▸ TASK DETAILS:
Search the listing for the string "pierde". Copy every line that has it.

▸ DATA:
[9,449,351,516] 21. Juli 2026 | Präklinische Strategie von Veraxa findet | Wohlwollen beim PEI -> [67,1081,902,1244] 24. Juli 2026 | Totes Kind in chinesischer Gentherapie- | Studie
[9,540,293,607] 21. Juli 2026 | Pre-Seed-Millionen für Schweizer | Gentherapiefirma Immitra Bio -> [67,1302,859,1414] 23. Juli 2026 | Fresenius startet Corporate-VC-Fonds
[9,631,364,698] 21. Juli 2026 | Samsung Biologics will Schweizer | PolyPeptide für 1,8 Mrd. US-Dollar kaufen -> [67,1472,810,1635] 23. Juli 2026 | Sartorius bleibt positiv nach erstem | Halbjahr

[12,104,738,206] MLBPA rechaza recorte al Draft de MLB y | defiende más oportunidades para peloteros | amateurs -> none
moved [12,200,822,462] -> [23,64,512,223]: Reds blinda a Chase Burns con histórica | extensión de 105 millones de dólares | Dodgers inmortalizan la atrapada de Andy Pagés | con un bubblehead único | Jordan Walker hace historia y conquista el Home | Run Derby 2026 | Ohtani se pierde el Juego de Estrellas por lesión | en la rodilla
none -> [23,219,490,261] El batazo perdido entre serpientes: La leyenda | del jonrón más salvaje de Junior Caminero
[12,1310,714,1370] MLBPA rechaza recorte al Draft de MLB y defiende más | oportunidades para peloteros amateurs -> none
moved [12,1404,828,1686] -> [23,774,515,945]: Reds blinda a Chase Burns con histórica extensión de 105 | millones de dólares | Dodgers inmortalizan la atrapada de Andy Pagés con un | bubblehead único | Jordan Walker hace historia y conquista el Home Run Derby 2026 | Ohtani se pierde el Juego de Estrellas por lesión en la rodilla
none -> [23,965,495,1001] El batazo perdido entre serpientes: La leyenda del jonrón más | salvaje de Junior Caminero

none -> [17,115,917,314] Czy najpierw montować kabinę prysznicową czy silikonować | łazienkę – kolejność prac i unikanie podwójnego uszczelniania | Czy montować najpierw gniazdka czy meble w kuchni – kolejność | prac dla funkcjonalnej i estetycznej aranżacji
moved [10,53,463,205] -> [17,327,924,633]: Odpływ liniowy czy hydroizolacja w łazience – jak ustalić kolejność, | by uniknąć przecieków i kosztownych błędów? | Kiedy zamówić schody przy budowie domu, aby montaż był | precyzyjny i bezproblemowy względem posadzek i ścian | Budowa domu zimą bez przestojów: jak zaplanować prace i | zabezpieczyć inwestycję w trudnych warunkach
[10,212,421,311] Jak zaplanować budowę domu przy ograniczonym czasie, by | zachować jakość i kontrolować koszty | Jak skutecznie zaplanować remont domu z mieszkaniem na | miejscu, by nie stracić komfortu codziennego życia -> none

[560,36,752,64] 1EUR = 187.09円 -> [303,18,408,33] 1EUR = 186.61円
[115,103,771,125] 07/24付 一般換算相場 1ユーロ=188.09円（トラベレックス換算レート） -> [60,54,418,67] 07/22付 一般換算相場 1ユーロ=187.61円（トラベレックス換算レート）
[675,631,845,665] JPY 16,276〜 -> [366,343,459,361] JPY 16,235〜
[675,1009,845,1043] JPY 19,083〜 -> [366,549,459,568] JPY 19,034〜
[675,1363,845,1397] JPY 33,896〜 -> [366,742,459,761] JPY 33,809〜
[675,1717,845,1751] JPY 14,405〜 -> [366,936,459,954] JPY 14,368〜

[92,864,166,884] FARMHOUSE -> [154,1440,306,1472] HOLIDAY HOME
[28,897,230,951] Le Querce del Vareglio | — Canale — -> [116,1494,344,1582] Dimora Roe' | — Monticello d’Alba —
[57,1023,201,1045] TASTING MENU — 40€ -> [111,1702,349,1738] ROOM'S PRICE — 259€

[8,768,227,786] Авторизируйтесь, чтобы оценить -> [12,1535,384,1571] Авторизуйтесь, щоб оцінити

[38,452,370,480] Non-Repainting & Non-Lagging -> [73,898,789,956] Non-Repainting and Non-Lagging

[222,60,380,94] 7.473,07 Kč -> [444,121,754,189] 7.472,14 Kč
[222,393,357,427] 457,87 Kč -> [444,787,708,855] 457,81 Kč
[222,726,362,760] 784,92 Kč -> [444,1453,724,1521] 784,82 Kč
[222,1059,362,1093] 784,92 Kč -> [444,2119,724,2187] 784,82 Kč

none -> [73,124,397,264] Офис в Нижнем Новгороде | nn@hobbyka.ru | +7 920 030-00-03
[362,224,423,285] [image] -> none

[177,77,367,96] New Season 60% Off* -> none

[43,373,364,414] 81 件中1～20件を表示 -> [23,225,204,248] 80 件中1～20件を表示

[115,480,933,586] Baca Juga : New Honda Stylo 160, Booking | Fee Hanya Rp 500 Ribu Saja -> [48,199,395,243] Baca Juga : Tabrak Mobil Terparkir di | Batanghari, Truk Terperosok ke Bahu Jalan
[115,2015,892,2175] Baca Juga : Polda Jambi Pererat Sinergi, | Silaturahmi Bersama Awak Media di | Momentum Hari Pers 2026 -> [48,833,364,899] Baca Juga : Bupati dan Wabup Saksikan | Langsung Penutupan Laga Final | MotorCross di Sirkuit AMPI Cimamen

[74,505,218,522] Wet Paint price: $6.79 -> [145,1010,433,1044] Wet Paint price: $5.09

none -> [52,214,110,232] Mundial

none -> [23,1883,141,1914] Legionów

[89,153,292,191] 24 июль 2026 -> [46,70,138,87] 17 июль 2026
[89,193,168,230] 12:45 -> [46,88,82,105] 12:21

▸ SOLVED EXERCISE:
moved [12,200,822,462] -> [23,64,512,223]: Reds blinda a Chase Burns con histórica | extensión de 105 millones de dólares | Dodgers inmortalizan la atrapada de Andy Pagés | con un bubblehead único | Jordan Walker hace historia y conquista el Home | Run Derby 2026 | Ohtani se pierde el Juego de Estrellas por lesión | en la rodilla
moved [12,1404,828,1686] -> [23,774,515,945]: Reds blinda a Chase Burns con histórica extensión de 105 | millones de dólares | Dodgers inmortalizan la atrapada de Andy Pagés con un | bubblehead único | Jordan Walker hace historia y conquista el Home Run Derby 2026 | Ohtani se pierde el Juego de Estrellas por lesión en la rodilla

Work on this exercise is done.